#  Extrapolation of CNN Trained on Mars Satellite Data to Classify Lunar Features
### by Aniruddha Prasad and Andrew Hartnett

The following notebook will train a Convolutional Neural Network (CNN) on satellite images taken of Mars from the HiRISE dataset. Afterwards, it will conduct transfer learning onto similar satellite images of Earth's Moon. The model is tested on its ability to classify the **geography(?)** of the Moon having trained on mostly if not entirely on images of Mars.

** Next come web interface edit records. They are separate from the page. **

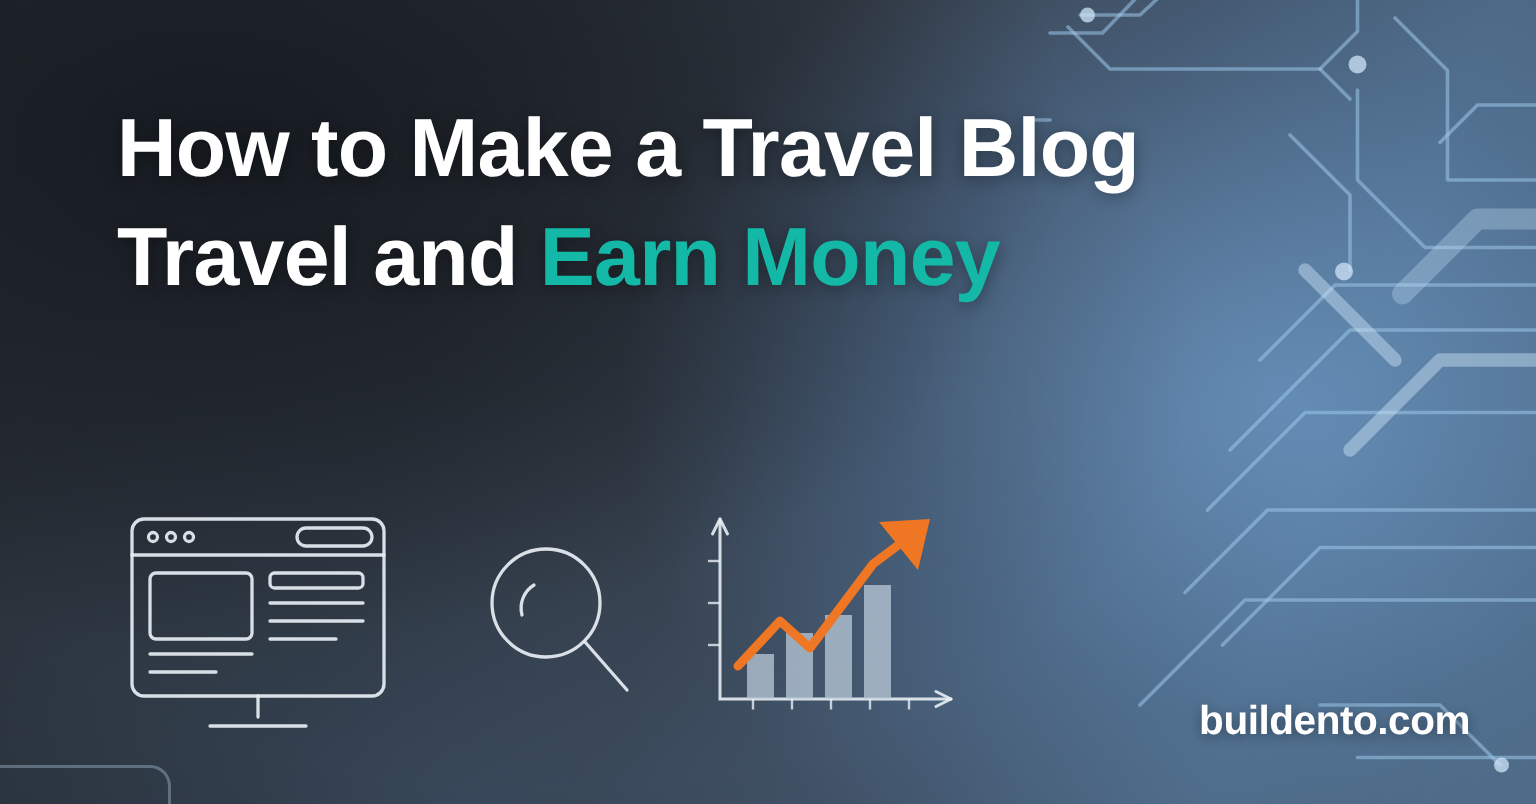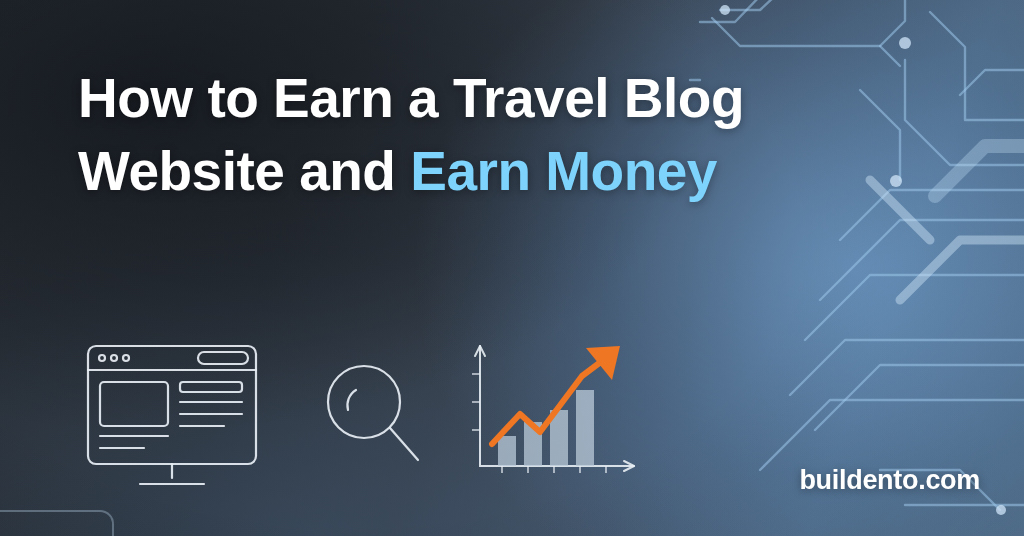"How to Earn a Travel" span.line { text: Earn -> Make }
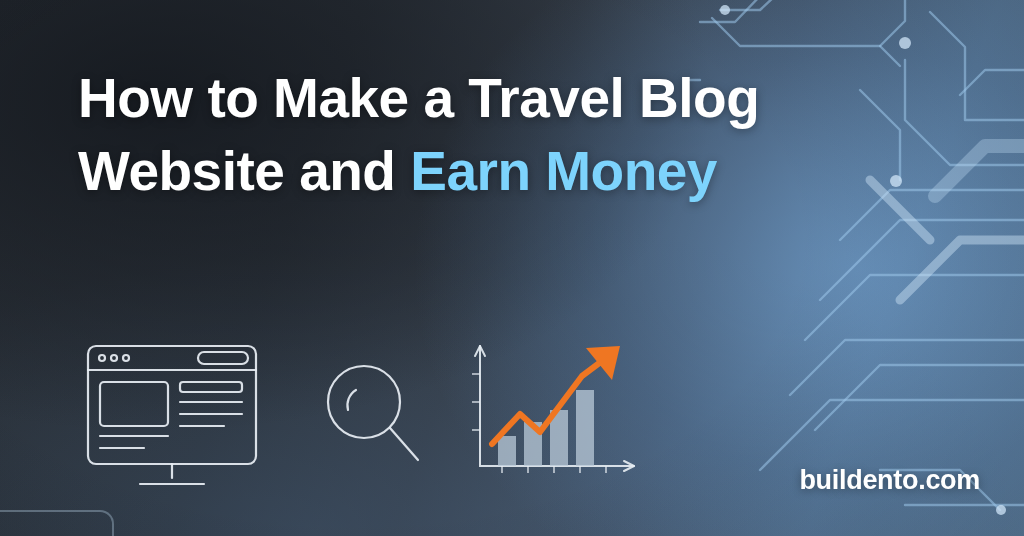"Website and" span { text: Website -> Travel }
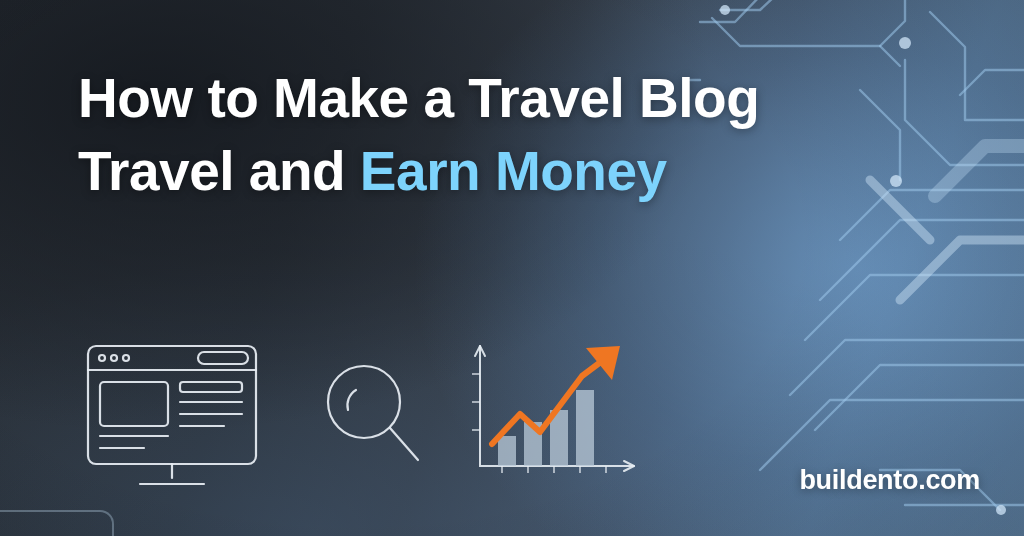"Earn Money" .headline .accent { color: #7dd3fc -> #14b8a6 }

## Prepare the training data

In [2]:
# Import all required libraries and functions:
import numpy as np
from PIL import Image
import tensorflow as tf
import os

import cv2
import csv
from tensorflow import keras
from tensorflow.keras import utils, layers
from tensorflow.keras.models import Sequential
from tensorflow.keras.layers import Input, Conv2D, MaxPool2D, Dense, Flatten, Dropout, BatchNormalization
import matplotlib.pyplot as plt
%matplotlib inline

import pathlib
import numpy as np
from sklearn.model_selection import train_test_split
from tensorflow.keras.preprocessing import image
from tensorflow.keras.preprocessing.image import ImageDataGenerator, img_to_array, array_to_img, load_img
from tensorflow.keras.utils import to_categorical

import pandas as pd

## The way Neihusst Preprocesses their data:

In [None]:
data_images = []
data_labels = []
rel_img_path = 'map-proj/' # add path of folder to image name for later loading

# open up the labeled data file
with open('labels-map-proj.txt') as labels:
  for line in labels:
    file_name, label = line.split(' ')
    data_images.append(rel_img_path + file_name)
    data_labels.append(int(label))

# divide data into testing and training (total len 3820)
train_images, test_images, train_labels, test_labels = train_test_split(
    data_images, data_labels, test_size=0.15, random_state=666)
test_len = len(test_images)   # 573
train_len = len(train_images) # 3247

# label translations
class_labels = ['other','crater','dark_dune','streak',
                'bright_dune','impact','edge']


### Data Preprocessing

In [None]:
#convert image paths into numpy matrices
def parse_image(filename):
  img_obj = Image.open(filename)
  img = np.asarray(img_obj).astype(np.float32)
  #normalize image to 0-1 range
  img /= 255.0
  return img

train_images = np.array(list(map(parse_image, train_images)))
test_images = np.array(list(map(parse_image, test_images)))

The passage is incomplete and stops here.